- _WHAT YOU NEED TO DO_
Return exactly the lines of the entries, from the one with "- 此时使用weak_ptr.lock会返回一个空的shared_ptr" to the last.

=== Begin Enclosure ===

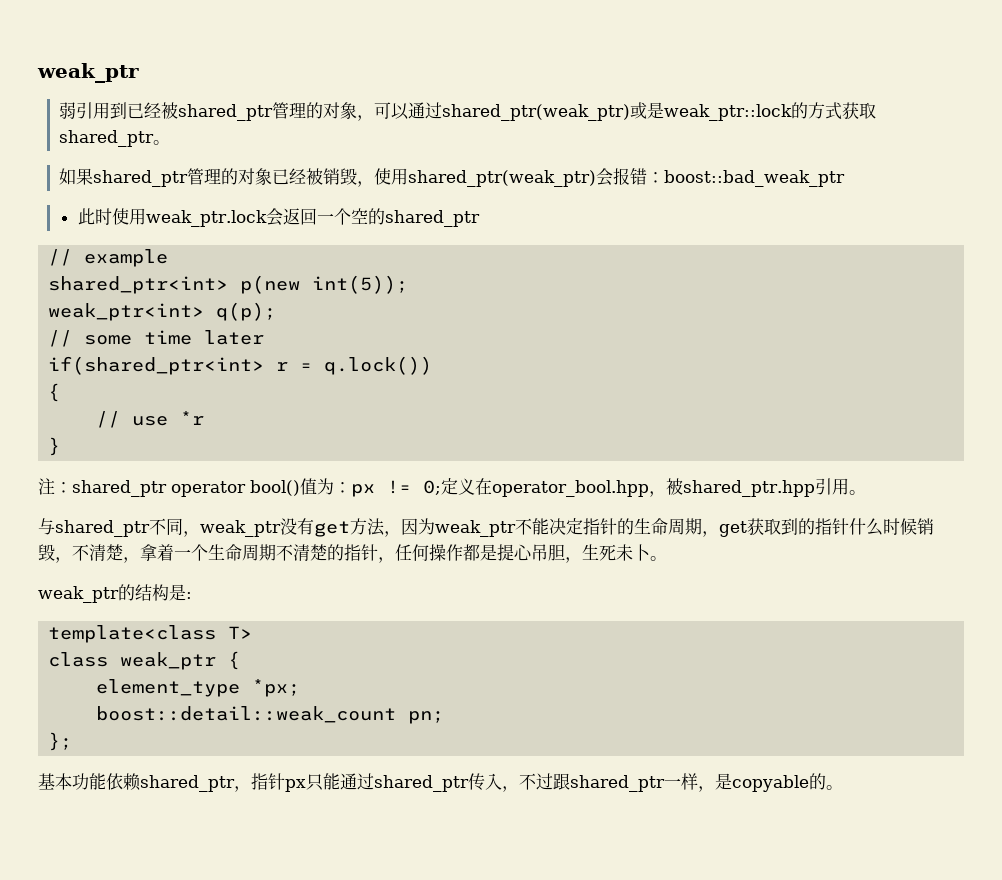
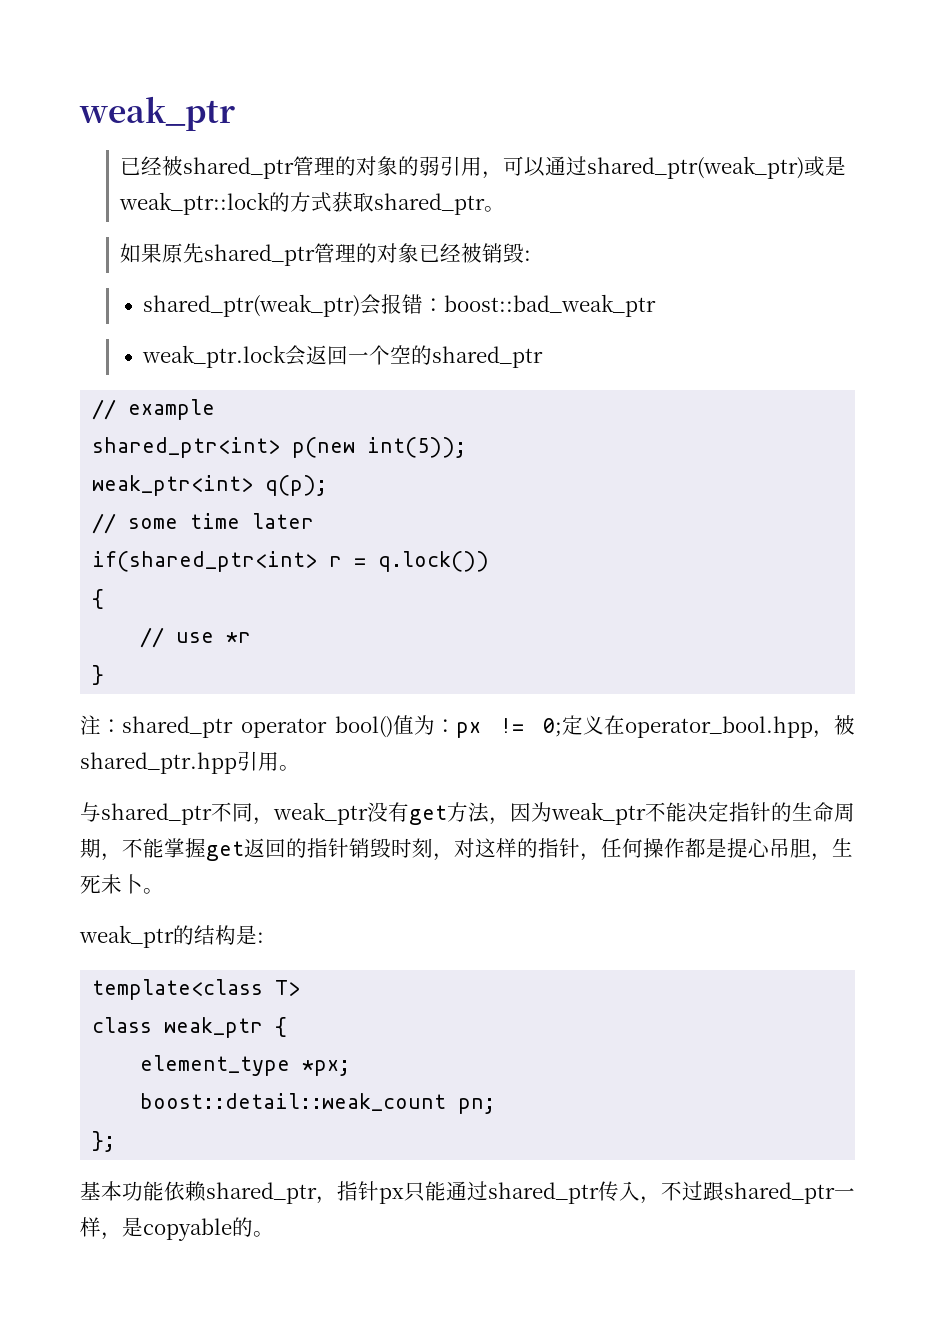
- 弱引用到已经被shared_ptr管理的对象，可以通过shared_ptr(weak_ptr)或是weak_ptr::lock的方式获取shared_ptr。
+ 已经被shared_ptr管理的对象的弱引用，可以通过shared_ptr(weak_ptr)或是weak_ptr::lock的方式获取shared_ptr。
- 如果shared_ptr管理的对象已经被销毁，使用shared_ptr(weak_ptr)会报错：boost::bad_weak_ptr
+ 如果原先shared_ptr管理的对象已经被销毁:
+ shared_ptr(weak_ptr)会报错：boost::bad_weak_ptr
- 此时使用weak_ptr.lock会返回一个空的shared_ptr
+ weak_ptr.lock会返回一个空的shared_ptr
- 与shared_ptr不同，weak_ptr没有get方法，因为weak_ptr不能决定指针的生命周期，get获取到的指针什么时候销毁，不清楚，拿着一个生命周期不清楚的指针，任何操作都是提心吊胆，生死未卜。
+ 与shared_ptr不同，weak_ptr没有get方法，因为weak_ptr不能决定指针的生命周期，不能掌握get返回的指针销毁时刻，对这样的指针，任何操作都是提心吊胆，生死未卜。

=== End Enclosure ===

- _ANSWER TO THIS TASK_
- 此时使用weak_ptr.lock会返回一个空的shared_ptr
+ weak_ptr.lock会返回一个空的shared_ptr
- 与shared_ptr不同，weak_ptr没有get方法，因为weak_ptr不能决定指针的生命周期，get获取到的指针什么时候销毁，不清楚，拿着一个生命周期不清楚的指针，任何操作都是提心吊胆，生死未卜。
+ 与shared_ptr不同，weak_ptr没有get方法，因为weak_ptr不能决定指针的生命周期，不能掌握get返回的指针销毁时刻，对这样的指针，任何操作都是提心吊胆，生死未卜。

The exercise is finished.